102 – Requim para D. Quixote – Dennis McShade – Mais uma aventura do assassino por encomenda, que se mantém independente da organização. Mas esta independência tem um preço que, neste livro, vem sob a forma de um trabalho suspeito – quer pela sua dimensão, quer por deixar a nossa personagem desprotegida;

103 – Eu Mato Gigantes – Joe Kelly – Do pai sabemos que se encontra ausente, da mãe menos sabemos – algo lhe terá acontecido, algo que a mantém reclusa num quarto da casa, mas que nunca é referido.

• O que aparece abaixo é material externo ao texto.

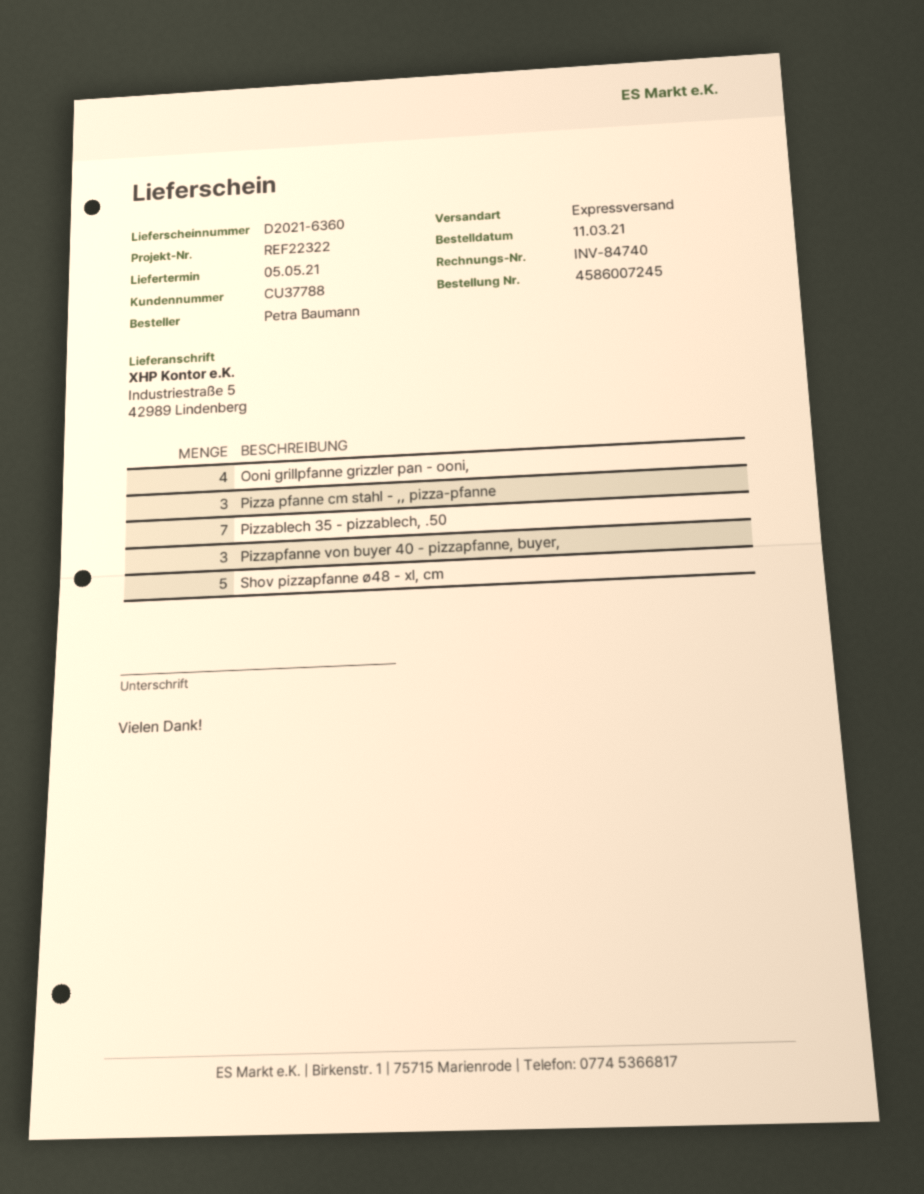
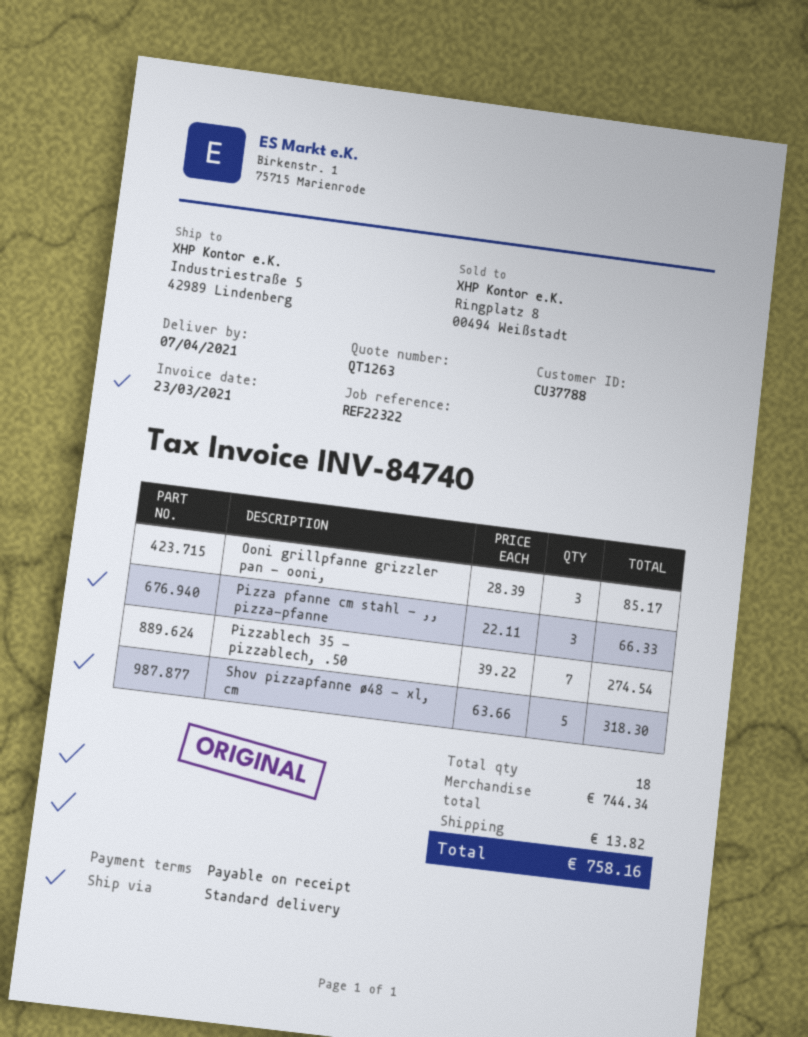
delivery date: 2021-05-05 -> 2021-04-07
shipping method: express -> standard
Ooni grillpfanne grizzler pan - ooni,: 4 -> 3
Pizzapfanne von buyer 40 - pizzapfanne, buyer,: 3 -> none

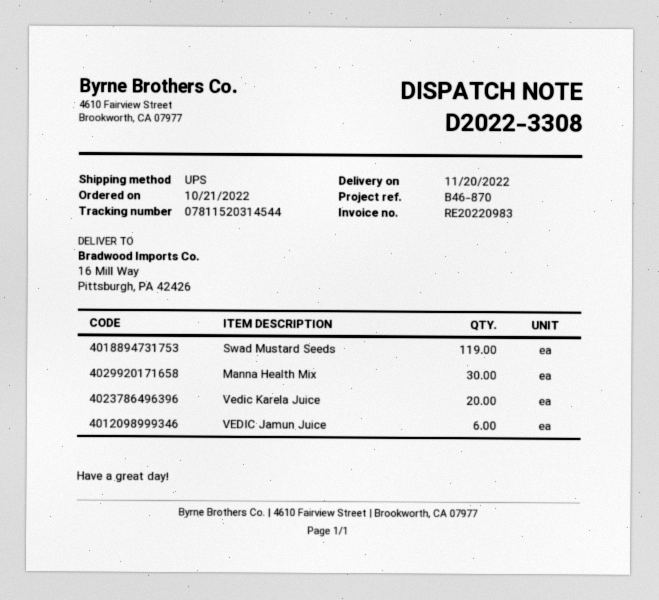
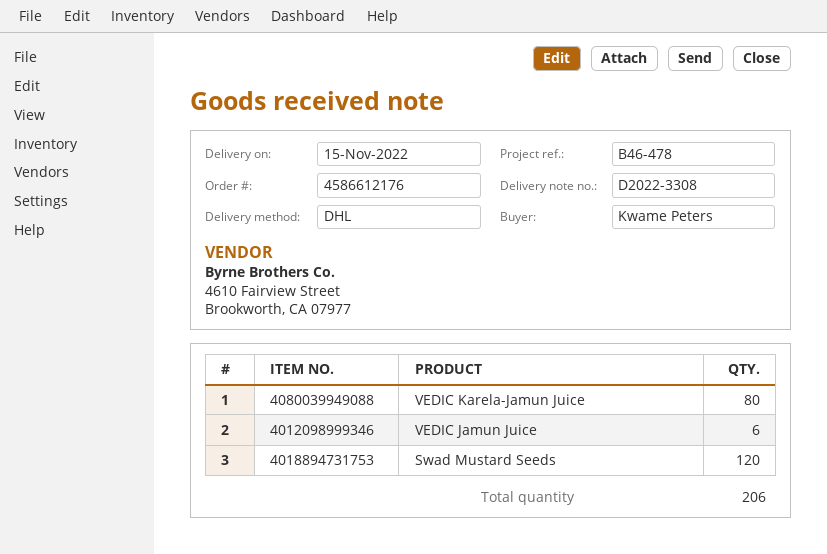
delivery date: 2022-11-20 -> 2022-11-15
reference: B46-870 -> B46-478
shipping method: UPS -> DHL
Swad Mustard Seeds: 119 -> 120
Manna Health Mix: 30 -> none
Vedic Karela Juice: 20 -> none
VEDIC Karela-Jamun Juice: none -> 80

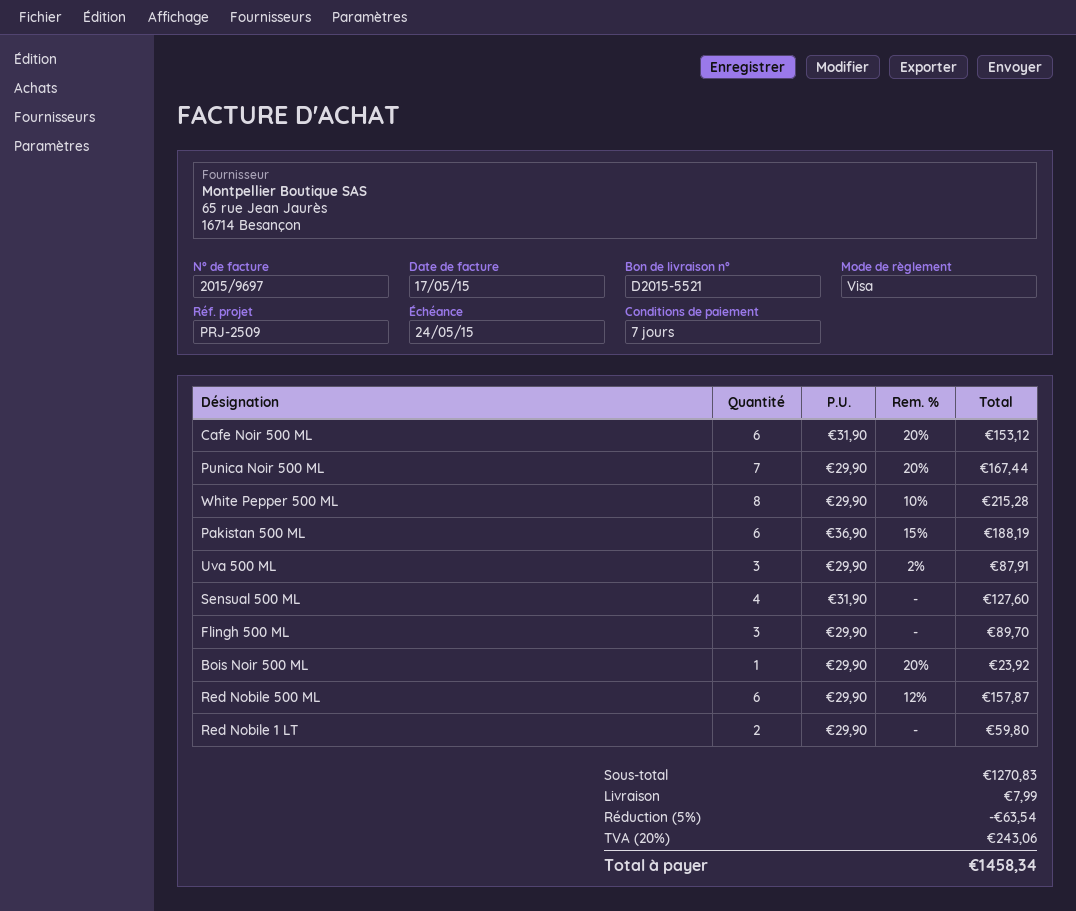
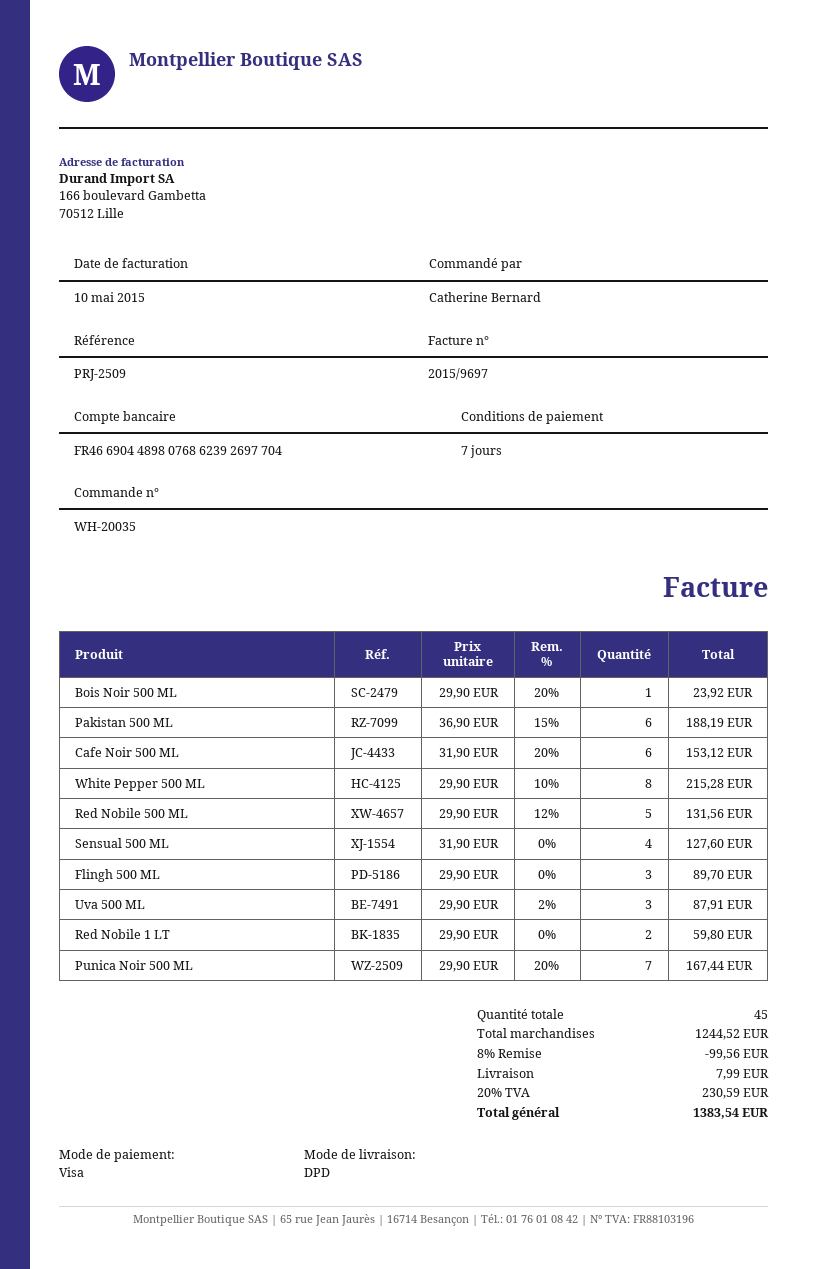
invoice date: 2015-05-17 -> 2015-05-10
Red Nobile 500 ML: 6 x 29.90 - 12% = 157.87 -> 5 x 29.90 - 12% = 131.56
subtotal: 1270.83 -> 1244.52
discount: 5% = 63.54 -> 8% = 99.56
tax: 20% = 243.06 -> 20% = 230.59
total: 1458.34 -> 1383.54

Assim se mantém os três irmãos, em que a mais velha que já trabalha tenta manter a casa, e a mais nova, a personagem principal, se esconde num mundo de fantasia onde mata gigantes. Uma boa mas pesada história onde a fantasia é o escape para os acontecimentos;

104 – What dreams may come – Richard Matheson – Livro bastante diferente de outras histórias mais conhecidas do autor, principalmente pela pacificidade. Depois de passar pela angústia de achar que está num sonho (ou pesadelo) um homem percebe que realmente faleceu. Depois de percepcionar o seu novo estado passa ao plano superior, moldado às mentes e crenças de cada um, um plano onda nada parece faltar – a não ser a esposa, a alma gémea, com quem o homem precisa de partilhar a nova existência. Sem grande história, debruça.se na descrição de todas as nuances da teoria interessante, conferindo-lhe uma estranha racionalidade. No entanto, alonga-se demasiado nestas descrições – no final ficou a sensação de uma leitura razoável, mas esquecível.